Sleep studies may be growing in popularity, but they aren’t inexpensive. Eric Lindquist, director of respiratory, sleep and EEG at Southern NH Medical Center, estimates that a sleep study in a sleep center can cost upwards of $3,000 or more. While insurance providers generally cover sleep studies, local sleep specialists say insurance companies have been raising deductibles in recent years, and many now require patients to use at-home apnea tests in lieu of a sleep center study at about a third of the cost.

 

“They’ve (insurance companies) targeted sleep medicine. In the past 20 years there have been a lot of people who have unfortunately abused it and made a lot of money from sleep, and insurance companies are pushing back,” says Dr. Elizabeth Lynch, who runs The Sleep Institute of New England, an independent sleep center in Kingston. She’s seen reimbursements drop 40 to 70 percent in the past few years.

 

For an at-home study, patients meet with a sleep technician to learn how to hook up their own wires and wear a small console about the size of a large remote control. They perform the study at home and bring the kit back to the lab so sleep specialists can analyze the data. Southern NH Medical Center now has three at-home kits with patients performing 12 to 15 tests per week, says Lindquist. Two years ago, the center only had one at-home kit, but added two more to keep up with patient interest and the increasing mandate from insurance companies to perform at-home tests instead of lab tests, he says.

 

Insurance companies also appear to be trying to curb costs associated with CPAP equipment, says Lindquist.
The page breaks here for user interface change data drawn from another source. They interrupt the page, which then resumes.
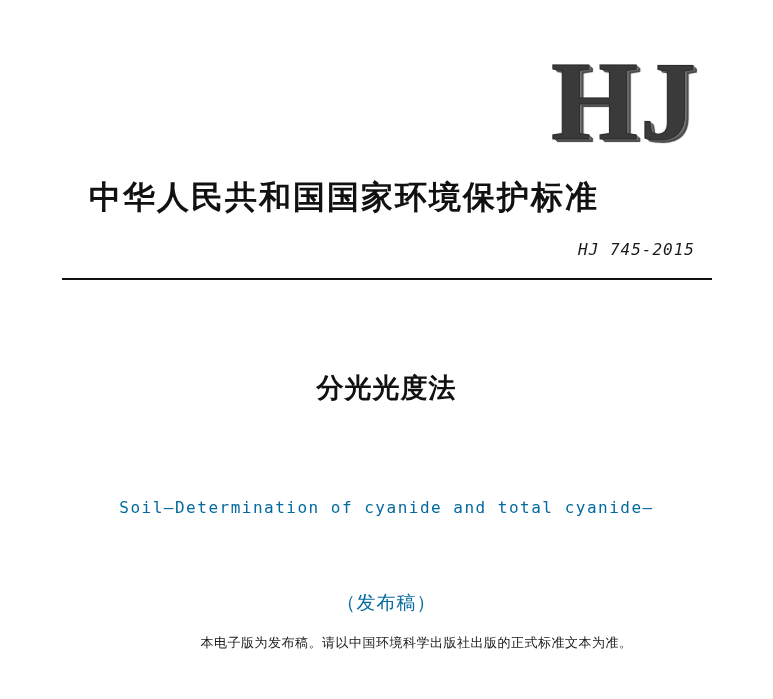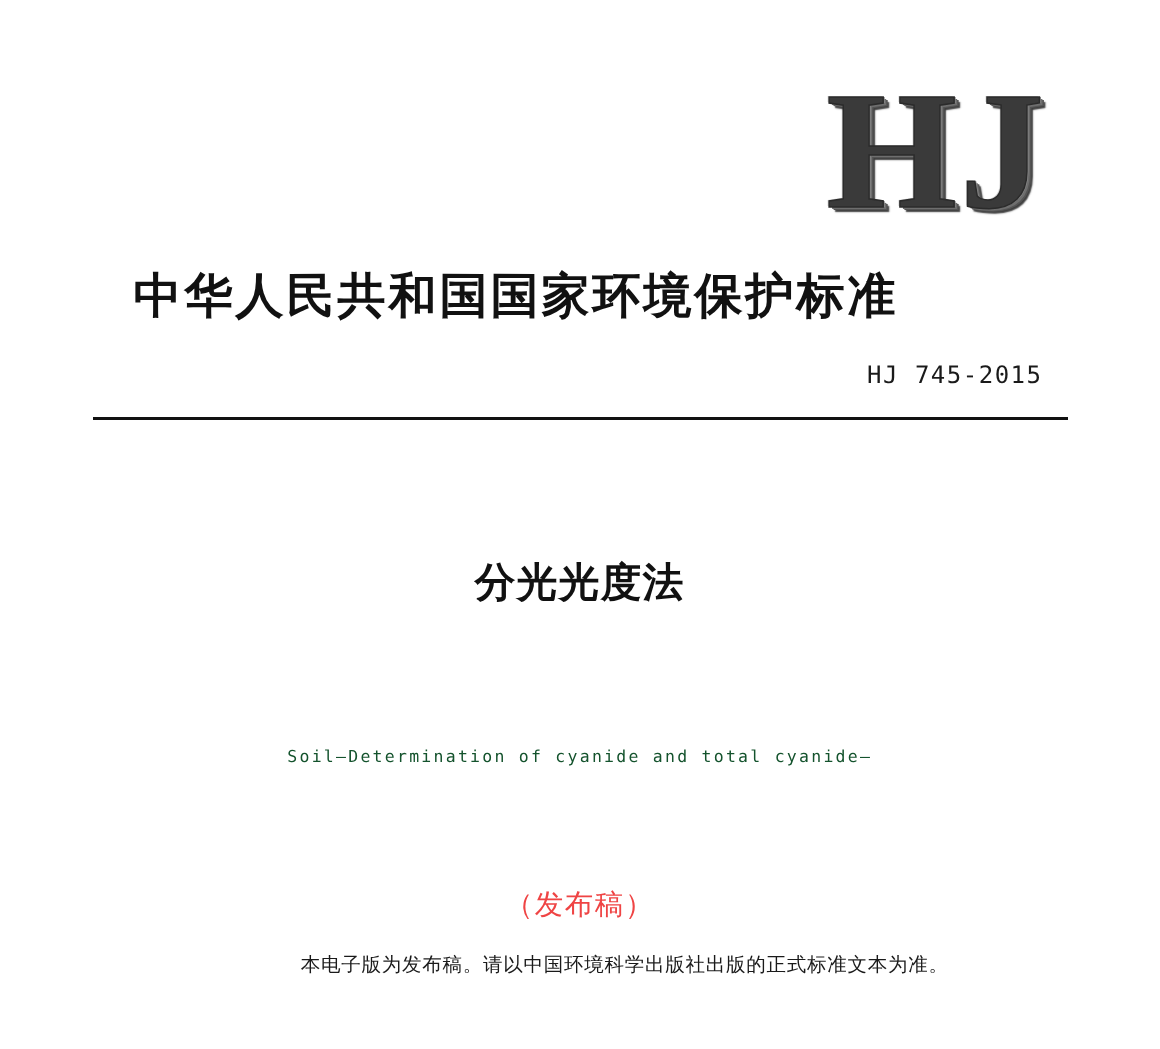"HJ 745-2015" .std-number { font-style: none -> italic }
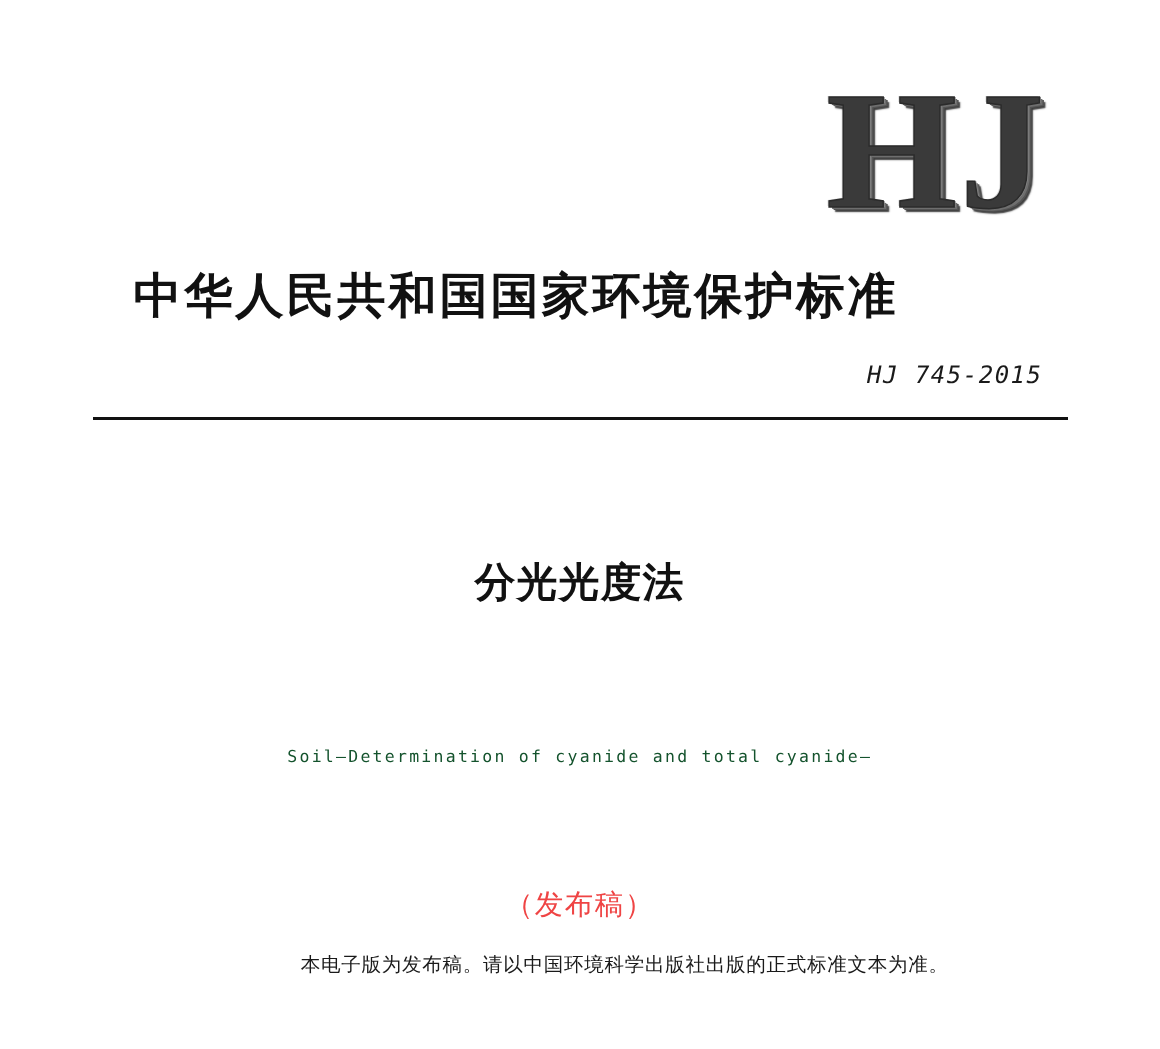"Soil—Determination of cyanide and total" .en-title { color: #14532d -> #0369a1; font-size: 11px -> 16px }
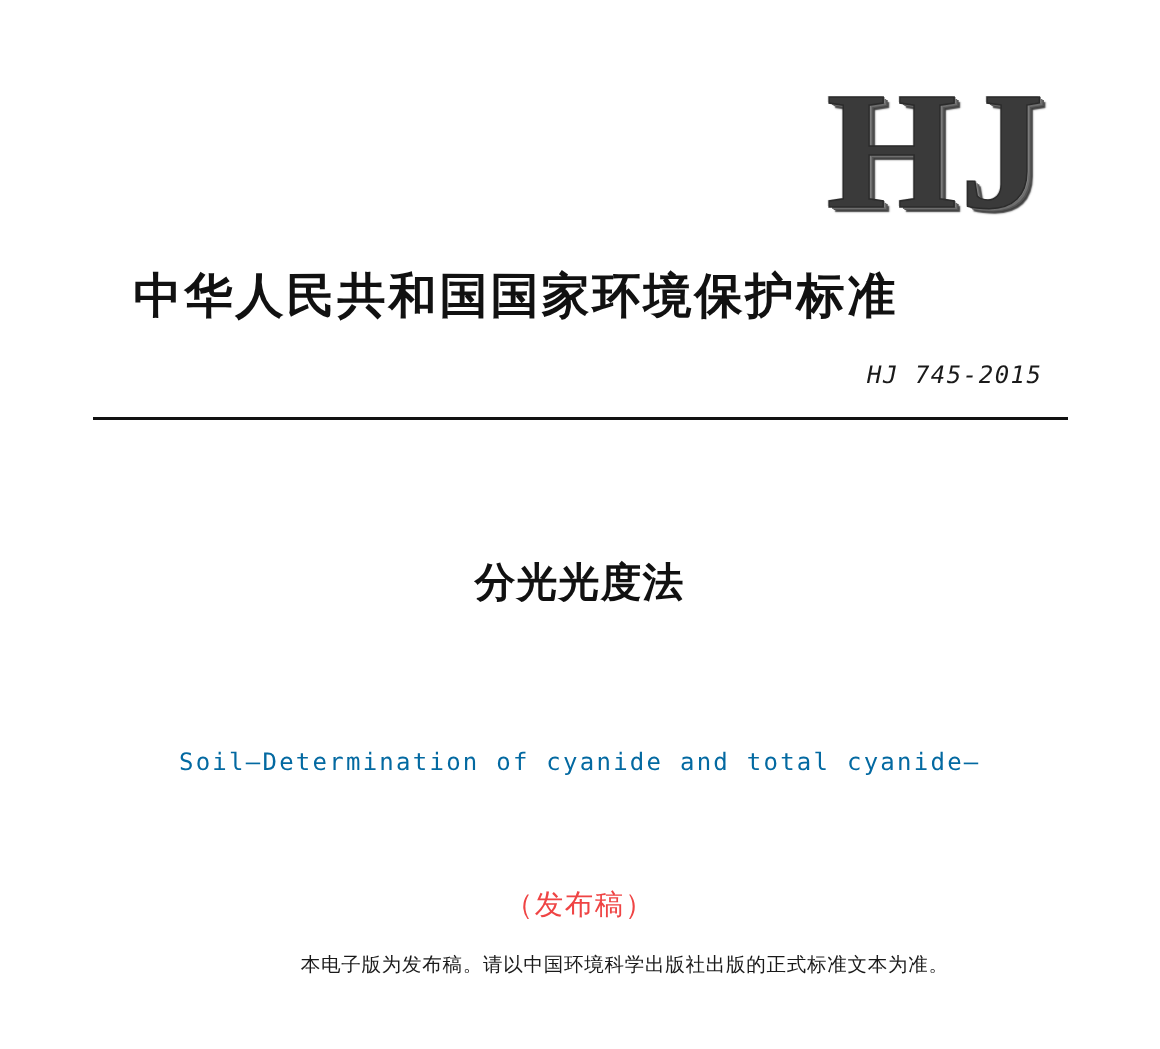"（发布稿）" .draft { color: #ef4444 -> #0369a1 }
In the past, patients who were diagnosed with sleep apnea had to come back for a second sleep study to test out a CPAP machine, with a technician continually adjusting the air pressure to find the right setting. Some new CPAP machines automatically adjust the air pressure, however, so insurance companies are requiring patients buy those machines and learn to use them on their own, eliminating the need for a second study.

 

Mosher, who decided to undergo a sleep study because he’d already reached his annual deductible and knew his out-of-pocket costs would be minimal, now sleeps with a CPAP machine.

 

Finally, he says, he’s getting the sleep he needs. “I feel so much better in the mornings,” he says. “I wake up more alert than I ever had, and I get through the whole day not needing a lot of caffeine. I still have sleep apnea, but it’s not like it used to be.”